McMullenYeah, those multi-state studies, to begin, are not very accurate. You can’t really compare different states with different systems and different timing and the like. But just for a few, Oregon looks out two years in its budget rather than one, which given the uncertainties out there in the world, really do cause challenges.

The second issue is our dependence on very volatile revenue streams in our general fund. We’ve diversified our tax base in recent years, but not in the general fund. We’ve added some more consumption-based taxes. A lot of them, [with] the corporate activity tax being number one. But we have a lot of lottery revenues, cigarette taxes, vehicle privilege taxes, lodging taxes, and a whole list of things that aren’t in the general fund. And so not measured in these studies yet, are [these that are] meant to stabilize the revenue base and for which the forecasts are quite a bit more accurate.

Whereas, our corporate and personal income taxes are variable, which formed the basis of the general fund. And they’re even more volatile than in most states for a couple reasons. One, because our underlying economy is more boom and bust. A place like Kansas where economic growth is pretty stable year over year, is a lot different than Oregon where any time the US grows, we grow faster. And most of the time when the US shrinks, we shrink further.

And then finally, we have a progressive system in our income tax, where we have the top rate increase quite a bit.
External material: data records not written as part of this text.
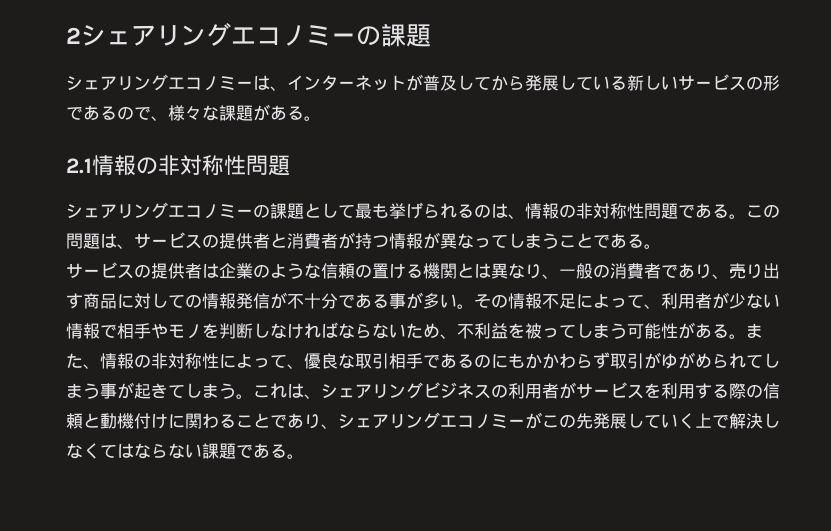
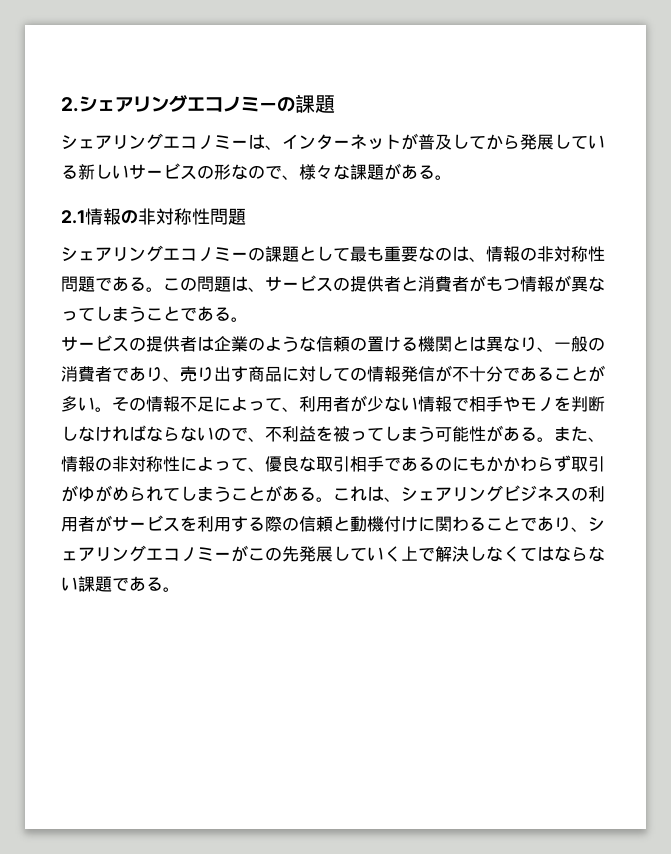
- 2シェアリングエコノミーの課題
+ 2.シェアリングエコノミーの課題
- シェアリングエコノミーは、インターネットが普及してから発展している新しいサービスの形であるので、様々な課題がある。
+ シェアリングエコノミーは、インターネットが普及してから発展している新しいサービスの形なので、様々な課題がある。
- シェアリングエコノミーの課題として最も挙げられるのは、情報の非対称性問題である。
+ シェアリングエコノミーの課題として最も重要なのは、情報の非対称性問題である。
- この問題は、サービスの提供者と消費者が持つ情報が異なってしまうことである。
+ この問題は、サービスの提供者と消費者がもつ情報が異なってしまうことである。
- サービスの提供者は企業のような信頼の置ける機関とは異なり、一般の消費者であり、売り出す商品に対しての情報発信が不十分である事が多い。
+ サービスの提供者は企業のような信頼の置ける機関とは異なり、一般の消費者であり、売り出す商品に対しての情報発信が不十分であることが多い。
- その情報不足によって、利用者が少ない情報で相手やモノを判断しなければならないため、不利益を被ってしまう可能性がある。
+ その情報不足によって、利用者が少ない情報で相手やモノを判断しなければならないので、不利益を被ってしまう可能性がある。
- また、情報の非対称性によって、優良な取引相手であるのにもかかわらず取引がゆがめられてしまう事が起きてしまう。
+ また、情報の非対称性によって、優良な取引相手であるのにもかかわらず取引がゆがめられてしまうことがある。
So when times are good, not only do we see more [ taxable] income tax come in, but then it’s taxed at higher average rates because more people creep up those brackets. And more of the income is realized at this top bracket, particularly the hardest stuff for us to forecast [which] is all the investment and business type income that passes through the personal income taxes.

Taxpayers can realize this at different times than they earned it in the market. So they’ve had a stock for 10 or 20 years. They’re afraid the capital gains tax is gonna go up, like people were a year or two ago. And they decide to pull all those realizations into, in this case the 2021 tax year, which made last biennium particularly difficult to handle.
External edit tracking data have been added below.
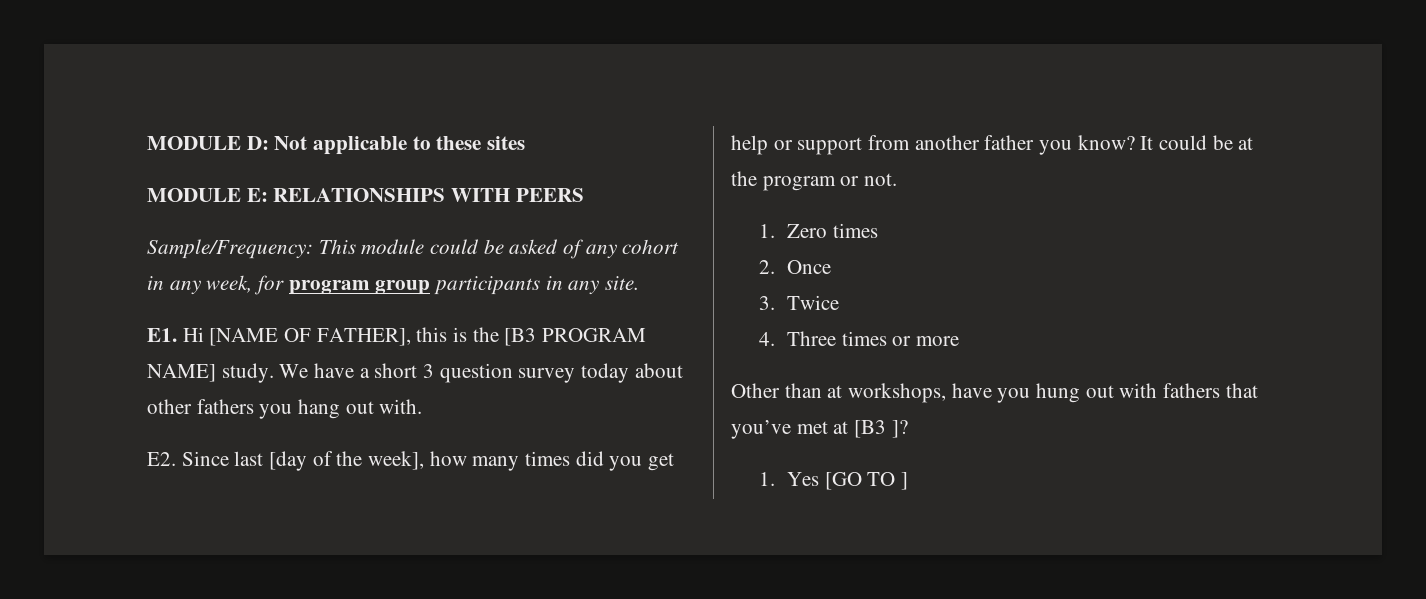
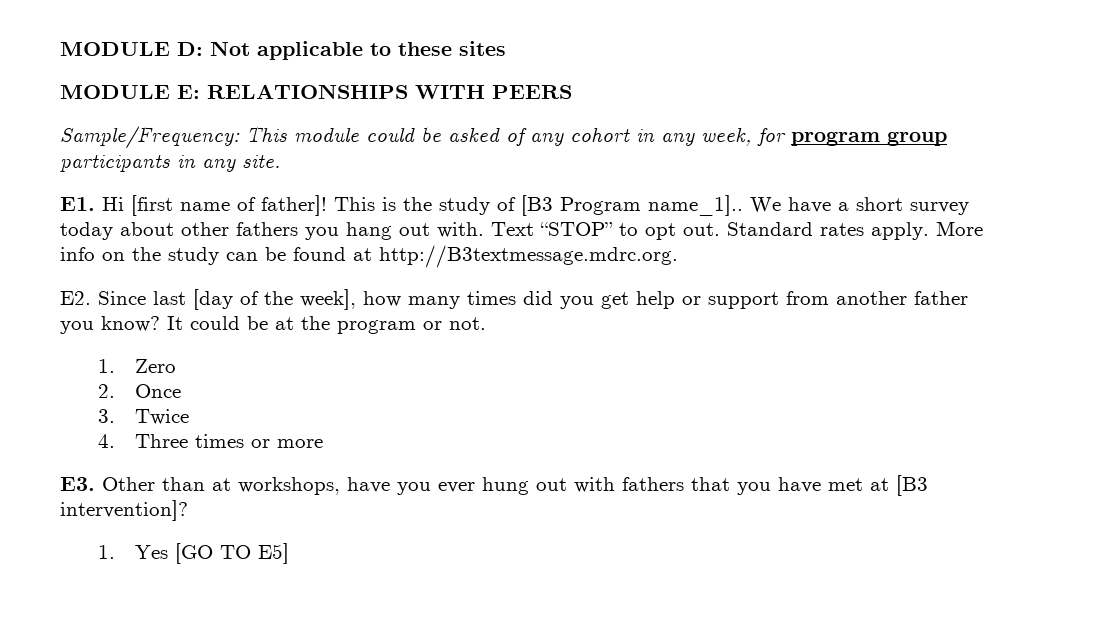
- E1. Hi [NAME OF FATHER], this is the [B3 PROGRAM NAME] study.
+ E1. Hi [first name of father]! This is the study of [B3 Program name_1]..
- We have a short 3 question survey today about other fathers you hang out with.
+ We have a short survey today about other fathers you hang out with. Text “STOP” to opt out. Standard rates apply. More info on the study can be found at http://B3textmessage.mdrc.org.
- 1. Zero times
+ 1. Zero
- Other than at workshops, have you hung out with fathers that you’ve met at [B3 ]?
+ E3. Other than at workshops, have you ever hung out with fathers that you have met at [B3 intervention]?
- 1. Yes [GO TO ]
+ 1. Yes [GO TO E5]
Miller: So there’s two huge issues there that you’re outlining. One is just the entire makeup of our economy. And the way revenue works here, the way taxes work. But then there’s also the budgeting question, the fact that lawmakers in Oregon, which is not the norm among the majority of states, budget in two-year cycles. And your forecasts then necessarily are also two years out. You’ve said that that makes forecasting more than twice as hard, even though you’re only looking twice as far out. What do you mean?

McMullenWell, obviously, there are shocks to the economy at any given point in time. It’s more likely that you’re going to have something happen, a pandemic or whatever it may be, over that period of time. So it kind of compounds these errors, particularly if one of these shocks comes early in the forecasting period. Then you’ve changed the trajectory for a whole two years. And so it has more time for that error to compound.

Miller: Mark McMullen, thanks very much.

McMullenThank you.

Miller: Mark McMullen is the Oregon state economist.